When holding plates were first introduced to boaters, they were a blessing for sailors, whose boats had insufficient battery capacity to run a refrigerator, and whose feeble engine alternators would have trouble keeping one charged. A sailboat owner would only have to run his engine twice a day to drive the compressor just long enough to freeze the holding plate.

Today, with the availability of deep cycle batteries and high-capacity engine alternators, holding plate refrigerators offer no benefits to powerboaters and few advantages to sail boaters-except, perhaps, for circumnavigators and others on long ocean crossings. A powerboat making an ocean crossing certainly has the ability to handle the frequent energy demand of an evaporative plate refrigerator.

An evaporator plate draws a little power fairly often. A holding plate system hits the energy supply hard twice a day for a prolonged period. Both kinds work well.

There is no good reason for powerboat owners to install a holding plate refrigerator or freezer. They are no better at cooling than an evaporator refrigerator, and are ridiculously expensive. Holding plate refrigeration was developed decades ago to keep ice cream delivery trucks cold.

In the 1970s, small holding plate systems were introduced to the boating market by Grunert and Crosby, giving sailors reliable mechanical refrigeration for the first time.

Many of today’s sailors, who make the switch to power from sail, order a holding plate system for their new trawler because it is what they know best, said Mike Bowden of Ocean Options.

These ex-sailors like custom boxes, with fine woodwork and stainless steel fittings, and controls that will manage temperatures closely.

Typically, he said, a custom holding plate installation will cost $3,000 to $8,000. Bowden installs them on large yachts. He also sells Norcold refrigerators to budget-minded boaters.

Despite the extreme differences in cost, some powerboaters still prefer holding plate systems.

Chris Washburn, owner of Washburn’s Boat Yard in Solomons, MD, installed a holding plate in the refrigerator of his 42′ Krogen.

“In the case of my Krogen, while cruising to Nova Scotia we would run the genset half an hour in the morning. And that was it. The cold plate would get cold and stay cold,” Washburn told me. “When we went to the tropics, we would run it 45 minutes in the morning, and half an hour at night.”

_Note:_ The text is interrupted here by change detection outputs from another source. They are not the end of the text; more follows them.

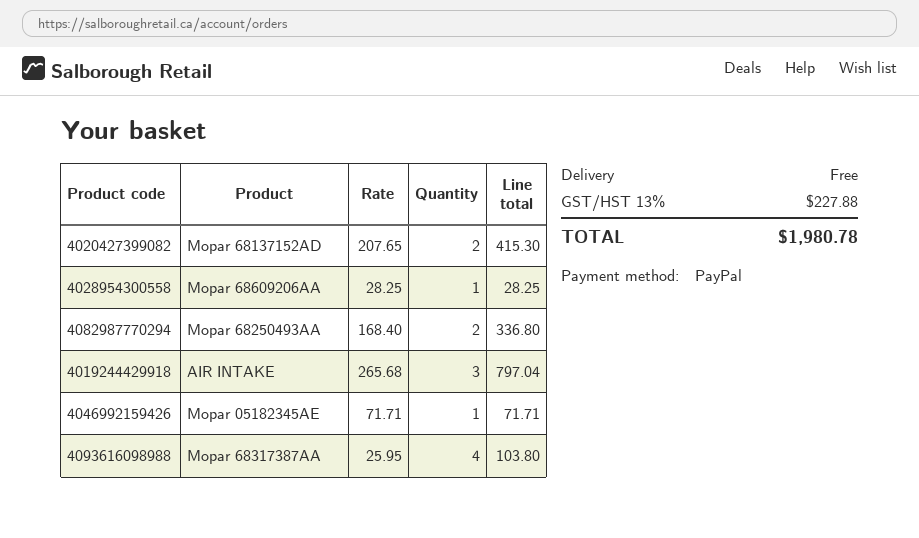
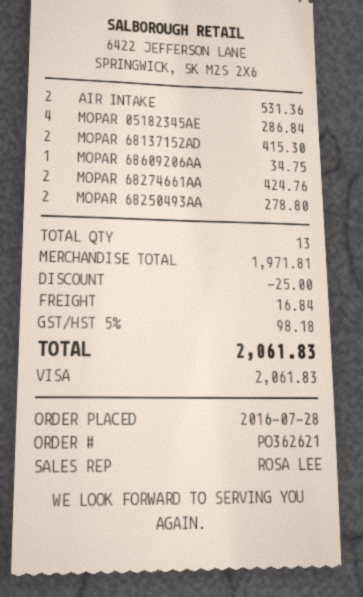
payment method: PayPal -> Visa
Mopar 68609206AA: 1 for 28.25 -> 1 for 34.75
Mopar 68250493AA: 2 for 336.80 -> 2 for 278.80
AIR INTAKE: 3 for 797.04 -> 2 for 531.36
Mopar 05182345AE: 1 for 71.71 -> 4 for 286.84
Mopar 68317387AA: 4 for 103.80 -> none
MOPAR 68274661AA: none -> 2 for 424.76
discount: none -> 25.00
shipping: 0.00 -> 16.84
tax: 13% = 227.88 -> 5% = 98.18
total: 1980.78 -> 2061.83

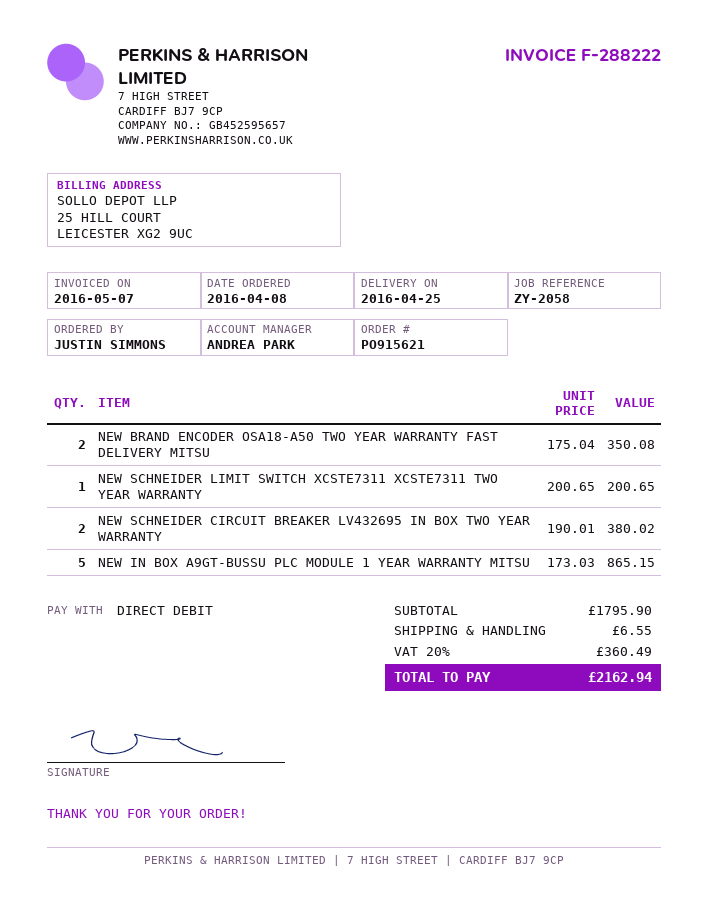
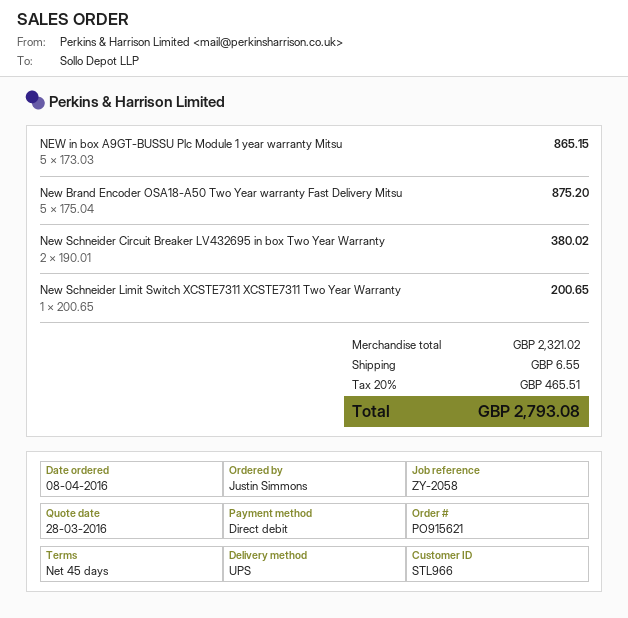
NEW BRAND ENCODER OSA18-A50 TWO YEAR WARRANTY FAST DELIVERY MITSU: 2 x 175.04 = 350.08 -> 5 x 175.04 = 875.20
subtotal: 1795.90 -> 2321.02
tax: 20% = 360.49 -> 20% = 465.51
total: 2162.94 -> 2793.08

For the long-distance cruiser, who may want to spend days at anchor in some hidden cove, the holding plate should be considered because it minimizes recharge time, Washburn said. After two years of cruising, his Krogen had 2,000 hours on the main engine and 400 hours on the generator.

“For going from marina to marina, and on an occasional long cruise, it’s better with an inverter and a standard (refrigeration) system,” he said.

Although holding plates are costly, Washburn said the biggest cost is in building an insulated box. “People come in with a hole in the wall and it’s a big expense to build the box to fit that hole.”

The high price of a holding plate system will knock them out of consideration for most trawler applications. An evaporative system makes just as much cold for a lot less.

Noting the cost difference, one industry skeptic said: Take the money you’d spend on a holding plate and put in the bank. Use the interest to buy ice.

What’s Available?

The choices available to a trawler owner shopping for a self-contained replacement 12VDC refrigerator, like the Norcold, are limited. Those who have a remotely-located refrigerator compressor have more options.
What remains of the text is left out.